Factores que determinan el nacimiento de un ser.
Hay tres factores principales:
El primero es la Ley de Evolución que impulsa al hombre hacia circunstancias dentro de las cuales pueda él desarrollar más fácilmente las cualidades que necesita. Cada ser tiene que llegar a la perfección por el desarrollo de todas las divinas posibilidades que se hallan latentes en él; pues el objeto de todo el esquema es este desarrollo. Para tal propósito se le guía precisamente a aquella raza o subraza que, mediante sus condiciones y ambiente, sea la más adecuada para desarrollar dentro de él las cualidades especiales que le falten.
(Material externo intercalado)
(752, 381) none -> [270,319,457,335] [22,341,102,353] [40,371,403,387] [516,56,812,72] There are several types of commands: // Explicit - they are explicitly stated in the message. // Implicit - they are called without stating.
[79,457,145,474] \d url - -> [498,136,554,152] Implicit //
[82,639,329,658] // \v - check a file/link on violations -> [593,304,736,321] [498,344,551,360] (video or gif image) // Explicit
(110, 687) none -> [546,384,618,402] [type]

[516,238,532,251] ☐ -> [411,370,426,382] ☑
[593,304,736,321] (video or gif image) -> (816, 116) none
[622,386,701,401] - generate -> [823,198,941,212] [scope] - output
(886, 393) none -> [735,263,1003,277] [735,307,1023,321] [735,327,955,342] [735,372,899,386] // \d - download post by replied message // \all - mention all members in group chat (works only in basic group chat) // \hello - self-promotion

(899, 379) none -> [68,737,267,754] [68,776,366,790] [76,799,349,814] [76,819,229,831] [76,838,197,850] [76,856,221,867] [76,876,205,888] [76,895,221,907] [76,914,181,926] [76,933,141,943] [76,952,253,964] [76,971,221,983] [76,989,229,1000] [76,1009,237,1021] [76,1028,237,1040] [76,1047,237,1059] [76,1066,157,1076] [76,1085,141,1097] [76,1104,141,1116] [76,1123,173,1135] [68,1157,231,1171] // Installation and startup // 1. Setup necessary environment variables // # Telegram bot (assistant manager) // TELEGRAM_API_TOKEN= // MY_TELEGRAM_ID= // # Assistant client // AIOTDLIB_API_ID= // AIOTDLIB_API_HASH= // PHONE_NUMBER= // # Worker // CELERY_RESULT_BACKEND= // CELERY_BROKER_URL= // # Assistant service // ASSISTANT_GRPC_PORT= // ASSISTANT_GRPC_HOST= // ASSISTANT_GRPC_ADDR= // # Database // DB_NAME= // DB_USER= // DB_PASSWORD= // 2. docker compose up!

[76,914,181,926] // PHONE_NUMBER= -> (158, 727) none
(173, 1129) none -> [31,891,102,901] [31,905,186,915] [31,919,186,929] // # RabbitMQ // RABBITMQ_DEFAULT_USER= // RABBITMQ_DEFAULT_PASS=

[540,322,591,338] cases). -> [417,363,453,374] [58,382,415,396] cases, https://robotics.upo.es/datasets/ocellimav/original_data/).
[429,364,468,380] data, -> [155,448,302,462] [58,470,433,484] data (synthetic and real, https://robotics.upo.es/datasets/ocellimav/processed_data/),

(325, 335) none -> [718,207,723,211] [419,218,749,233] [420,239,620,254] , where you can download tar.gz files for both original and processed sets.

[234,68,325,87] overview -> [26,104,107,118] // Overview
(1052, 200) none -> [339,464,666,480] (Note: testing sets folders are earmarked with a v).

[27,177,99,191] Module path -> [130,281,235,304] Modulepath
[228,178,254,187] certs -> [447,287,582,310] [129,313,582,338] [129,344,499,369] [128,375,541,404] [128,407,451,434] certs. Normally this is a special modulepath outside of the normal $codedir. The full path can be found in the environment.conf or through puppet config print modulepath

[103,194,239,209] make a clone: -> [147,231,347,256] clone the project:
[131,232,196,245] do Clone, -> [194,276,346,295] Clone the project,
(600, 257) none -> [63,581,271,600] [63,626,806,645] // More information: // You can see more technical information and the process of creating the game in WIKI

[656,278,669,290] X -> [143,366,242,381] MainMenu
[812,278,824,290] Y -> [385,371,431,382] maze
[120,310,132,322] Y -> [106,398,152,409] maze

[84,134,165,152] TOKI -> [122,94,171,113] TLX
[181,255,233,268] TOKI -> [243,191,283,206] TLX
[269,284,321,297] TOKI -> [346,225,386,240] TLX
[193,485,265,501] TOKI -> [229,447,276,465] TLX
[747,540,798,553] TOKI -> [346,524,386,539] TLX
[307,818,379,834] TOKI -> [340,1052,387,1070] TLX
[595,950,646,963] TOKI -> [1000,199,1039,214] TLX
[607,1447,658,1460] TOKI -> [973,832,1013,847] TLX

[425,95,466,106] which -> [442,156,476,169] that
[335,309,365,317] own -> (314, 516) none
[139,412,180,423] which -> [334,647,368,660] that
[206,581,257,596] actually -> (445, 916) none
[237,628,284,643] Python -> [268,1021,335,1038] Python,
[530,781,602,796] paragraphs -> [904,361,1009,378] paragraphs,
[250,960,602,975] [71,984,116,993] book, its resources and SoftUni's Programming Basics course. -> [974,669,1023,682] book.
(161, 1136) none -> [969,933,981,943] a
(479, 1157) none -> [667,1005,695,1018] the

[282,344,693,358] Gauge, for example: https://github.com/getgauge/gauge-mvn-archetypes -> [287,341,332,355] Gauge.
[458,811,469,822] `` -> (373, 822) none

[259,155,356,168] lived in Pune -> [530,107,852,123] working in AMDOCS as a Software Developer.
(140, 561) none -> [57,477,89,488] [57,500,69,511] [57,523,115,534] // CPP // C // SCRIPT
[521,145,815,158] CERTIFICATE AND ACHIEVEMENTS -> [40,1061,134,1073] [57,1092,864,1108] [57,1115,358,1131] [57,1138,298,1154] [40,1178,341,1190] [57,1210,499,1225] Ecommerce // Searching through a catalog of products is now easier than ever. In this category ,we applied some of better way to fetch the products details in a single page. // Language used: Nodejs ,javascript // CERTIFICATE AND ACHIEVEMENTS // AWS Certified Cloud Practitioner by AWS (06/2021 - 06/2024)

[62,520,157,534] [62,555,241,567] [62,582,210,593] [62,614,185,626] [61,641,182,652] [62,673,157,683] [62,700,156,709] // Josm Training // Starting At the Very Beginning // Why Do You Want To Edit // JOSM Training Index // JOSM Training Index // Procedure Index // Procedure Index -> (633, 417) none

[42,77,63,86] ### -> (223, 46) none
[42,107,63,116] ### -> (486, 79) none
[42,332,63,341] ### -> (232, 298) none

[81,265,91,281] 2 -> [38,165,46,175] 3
Pero la acción de esta Ley se halla limitada por la Ley del Karma, o sea la ley de Causa y Efecto. Si un hombre ha creado karma para sí, que le produzca limitaciones, tendrá que avanzar sin las mejores oportunidades posibles y contentarse con las que hubiere a su derredor. En tal caso nuestras propias acciones pasadas son las que restringen el libre juego de la ley de Evolución.
El tercer factor que limita aún más la acción de la Ley de Evolución es la influencia del grupo de Egos con los cuales haya él formado fuertes lazos de afecto o de odio en vidas anteriores. Su relación con tales egos, a quienes tendrá que encontrar debido a sus anteriores conexiones, es un factor importante, que actúa para bien o para mal en la determinación de su nacimiento próximo.
Por supuesto, es filosóficamente cierto decir que un hombre consigue siempre las mejores oportunidades, ya que obtiene las condiciones más apropiadas para su imperfecto carácter, las necesarias para quitarle defectos. Es lo mismo que en las escuelas, donde no podemos dar a un alumno muy joven el mejor libro de texto, porque no lo podría comprender ni aprovecharse del mismo, por ser enseñanzas muy elevadas para él.